We seem to be seeing a "me first" attitude when it comes to accessing a successful vaccine. This is being led by those paragons of global moral superiority, the US and UK, who are placing billion dollar orders for a successful vaccine for their countries.
Let's hope Australia through COVAX is working with other countries to ensure a truly equitable global distribution of a vaccine for all people on Earth.
Rod Holesgrove, Crace
Woods and trees
The ACT government has been rambling on about an urban forest. Sadly, the street trees which form part of that urban forest do not benefit from any ongoing maintenance. Rather, trees are left to residents to manage them. I have been filling a skip each year with bark shed by one tree on our block and city services respond reluctantly to requests when the gum trees drop branches. An urban forest is a noble idea but it needs to be backed up with management.
Rohan Goyne, Evatt
Be alarmed, very alarmed
Every time Victoria's infection figures go down it is hailed in the media as the "turn of the tide". Unfortunately as Thursday's numbers proved, every El-Alamein is followed by a Dunkirk.
N Ellis, Belconnen
TO THE POINT
GET IT RIGHT
I wholeheartedly agree with Vince Patulny (Letters, July 29) on the need to distinguish between a verb and a noun. His admonition is timely as we are faced with notices pinned to shop doors asking us to "practice safe distancing". I also agree with his comment about the proper use of the personal pronoun when referring to a person.

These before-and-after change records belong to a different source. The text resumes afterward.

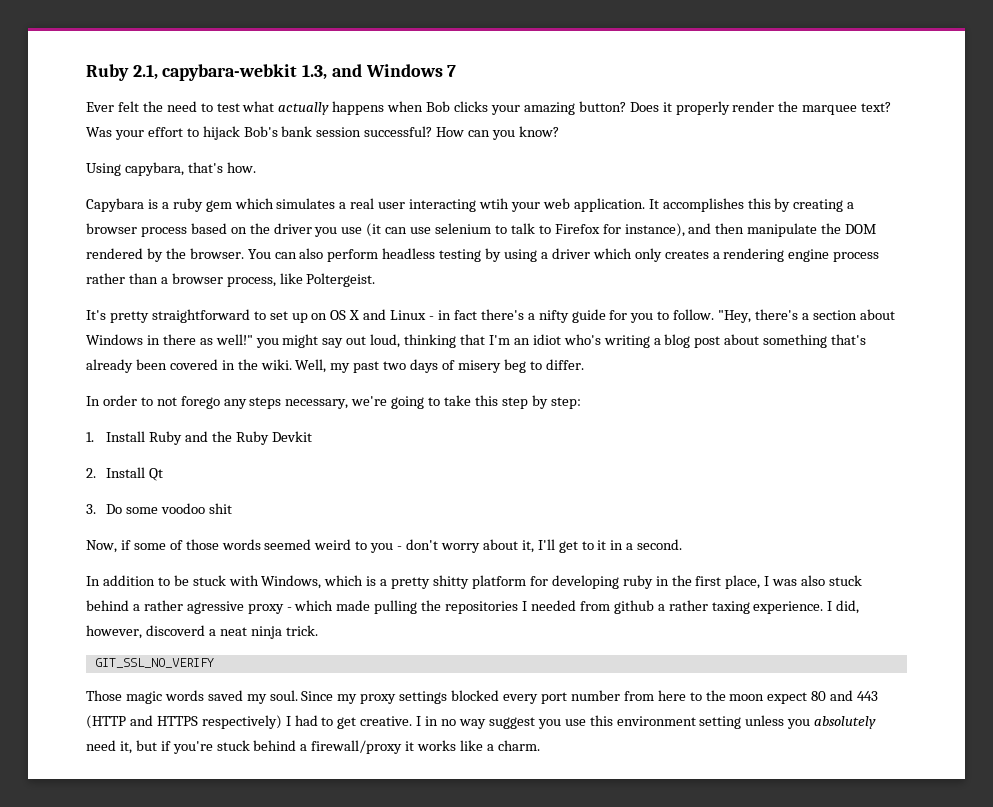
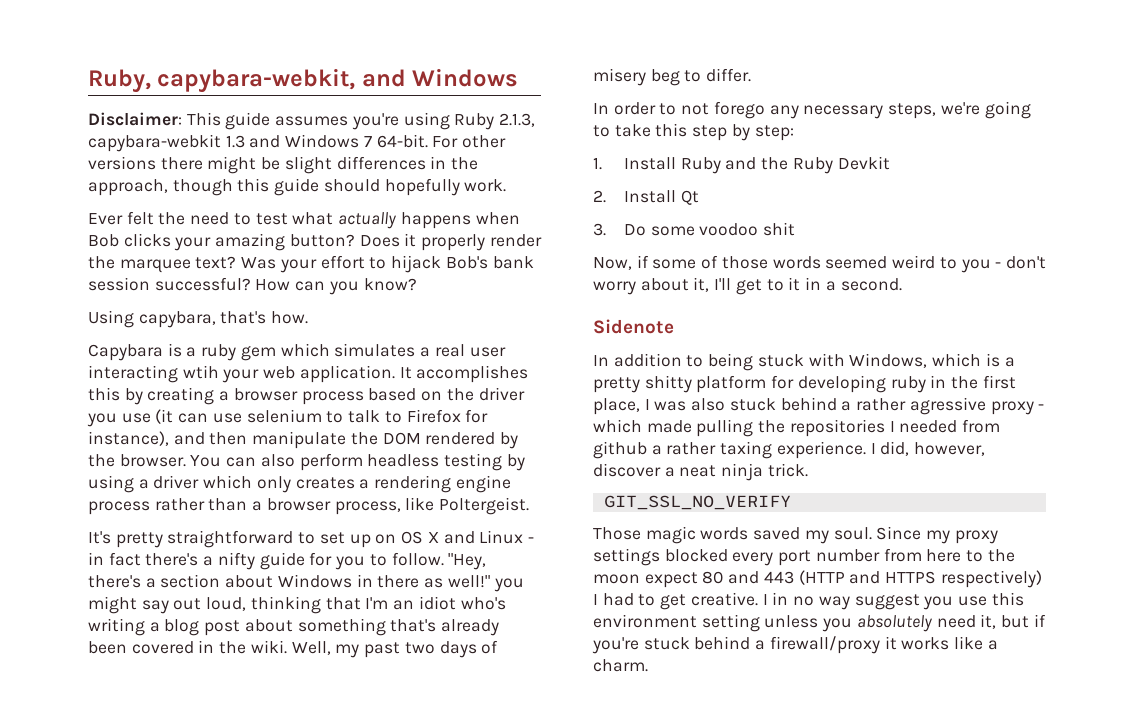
[86,64,457,81] Ruby 2.1, capybara-webkit 1.3, and Windows 7 -> [88,68,519,93] [88,112,536,130] [88,134,507,152] [88,156,479,174] [88,178,507,196] Ruby, capybara-webkit, and Windows // Disclaimer: This guide assumes you're using Ruby 2.1.3, capybara-webkit 1.3 and Windows 7 64-bit. For other versions there might be slight differences in the approach, though this guide should hopefully work.
[249,397,349,409] steps necessary, -> [803,103,937,119] necessary steps,
(683, 544) none -> [593,319,674,334] // Sidenote
[173,575,189,586] be -> [708,353,754,371] being
[145,625,205,636] discoverd -> [593,463,661,477] discover

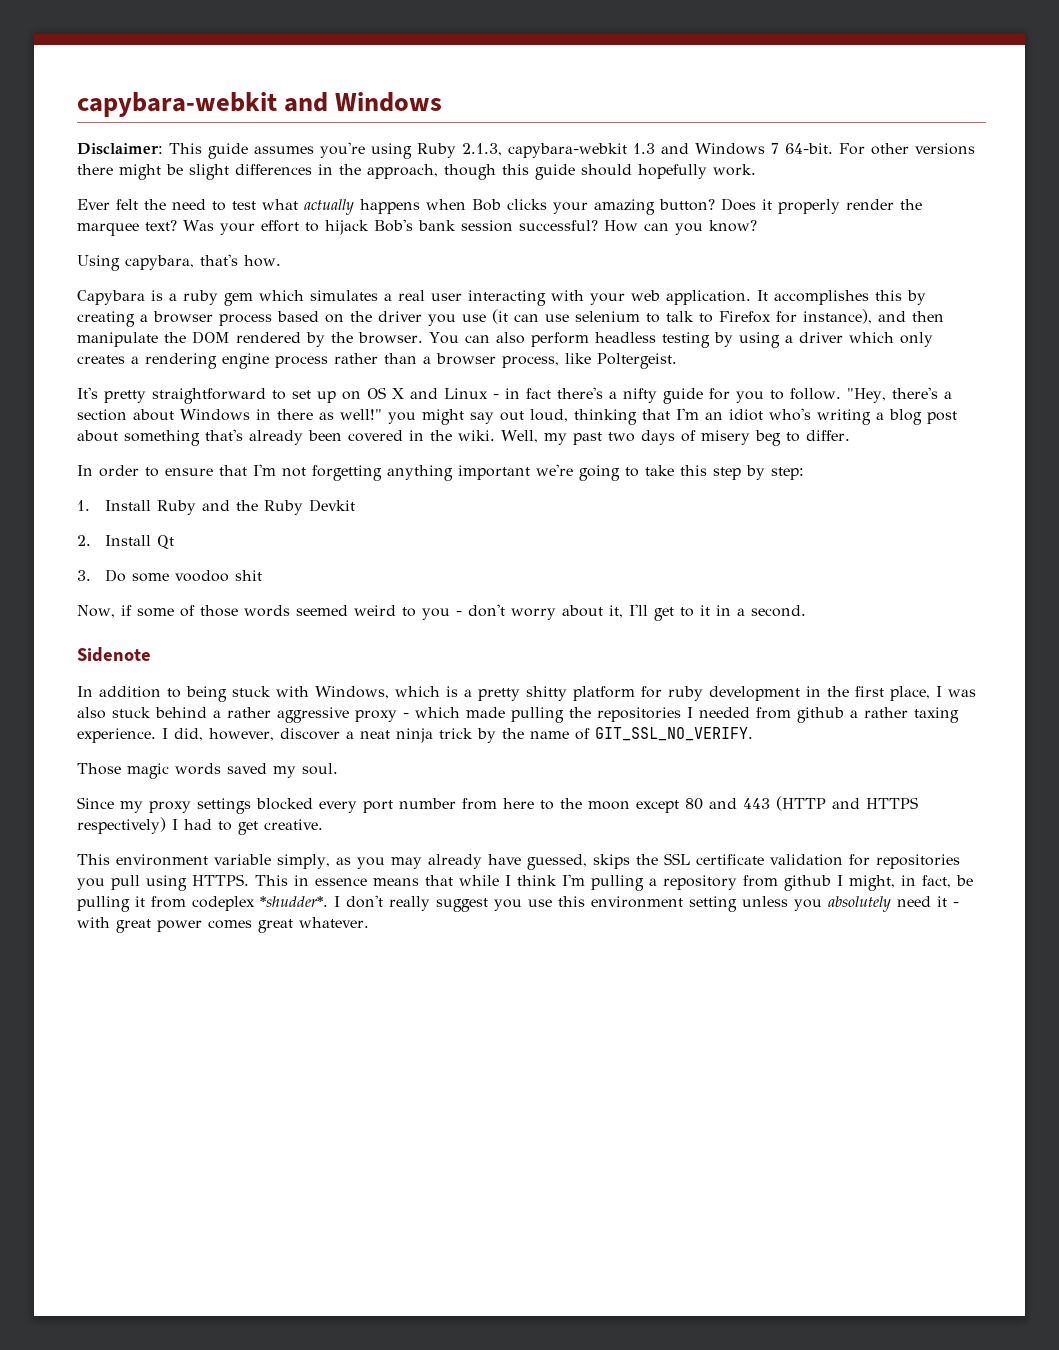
[88,68,356,93] Ruby, capybara-webkit, -> [77,92,277,117] capybara-webkit
[182,365,219,379] wtih -> [551,290,584,301] with
[681,101,937,119] not forego any necessary steps, -> [165,464,530,481] ensure that I'm not forgetting anything important
[797,375,926,393] developing ruby -> [668,686,800,701] ruby development
[909,397,986,415] agressive -> [277,707,349,723] aggressive
[767,463,808,477] [603,495,791,510] trick. // GIT_SSL_NO_VERIFY -> [439,727,753,743] trick by the name of GIT_SSL_NO_VERIFY.
(872, 533) none -> (338, 769) //
[644,572,698,588] expect -> [636,800,679,813] except
[762,592,850,610] I in no way -> [77,853,960,870] [77,874,973,891] [77,895,430,912] // This environment variable simply, as you may already have guessed, skips the SSL certificate validation for repositories you pull using HTTPS. This in essence means that while I think I'm pulling a repository from github I might, in fact, be pulling it from codeplex *shudder*. I don't really
[980,614,1046,629] [592,636,998,654] [593,659,648,672] it, but if you're stuck behind a firewall/proxy it works like a charm. -> [937,896,959,907] [77,917,369,933] it - with great power comes great whatever.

Alan Parkinson, Weetangara
I have searched many fonts, to no avail, for an "excremation" mark. It would help to shorten my writing considerably.
Chris Klootwijk, Macarthur
IF NOT NOW, WHEN?
The message seems to be: "Of course black lives matter - just not now". Well, if not now, when? Rather than resorting to legal measures and court injunctions to stop the protests, why not just admit there are serious systemic problems and then do something about them?
Keith Hill, Braidwood, NSW
A TIMELY REMINDER
Axel Sidaros's convictions for attempted murder and arson have been quashed. This is a timely reminder that justice is not improved by scaremongering about bikies or other groups.
Leon Arundell, Downer
I watched a Sydney-based news service on Wednesday night and was horrified to hear the premier of Queensland described by the news reader as "paranoid" because she had declared everybody from Sydney was banned from travelling to Queensland. "Cautious" and, possibly "defensive" might be better words to describe the decision.
Brian Bell, Isabella Plains
THE VICTORY DANCE
International Olympic Committee vice president John Coates expects the 2021 Tokyo Olympics will go on. I earnestly hope so. If Tokyo proceeds in full swing it will indicate we have beaten the dreadful COVID-19. The Olympics will be the economic indicator of the world.
Sankar Kumar Chatterjee, Evatt
TRY THIS ONE
I would like to suggest a new name for Coon cheese which would minimise the alterations required to the logo, packaging, etc: "COrONa".
John May, Lyneham
Josh Frydenberg referenced Thatcher and Reagan as guiding influences. Is the plan for moving forward from COVID-19 to look backwards to childhood heroes? "Trickle down economics" was trickle up trickery. It is not fair or good. Nor is it intelligent.
Matthew Passant, Gladstone
The political capital of some of our federal, state and territory leaders is beginning to wane. The memory of political villainy and incompetence lasts for decades but the capital from political heroism and competence is fleeting. National cabinet members beware.
John Hargreaves, Wanniassa
THE WRONG CALL
Coon cheese was trying to do the right thing by changing the name but It won't change a thing. The same people will still use the same derogatory term regardless. If Mr Coon's name was so bad, why didn't he change it then?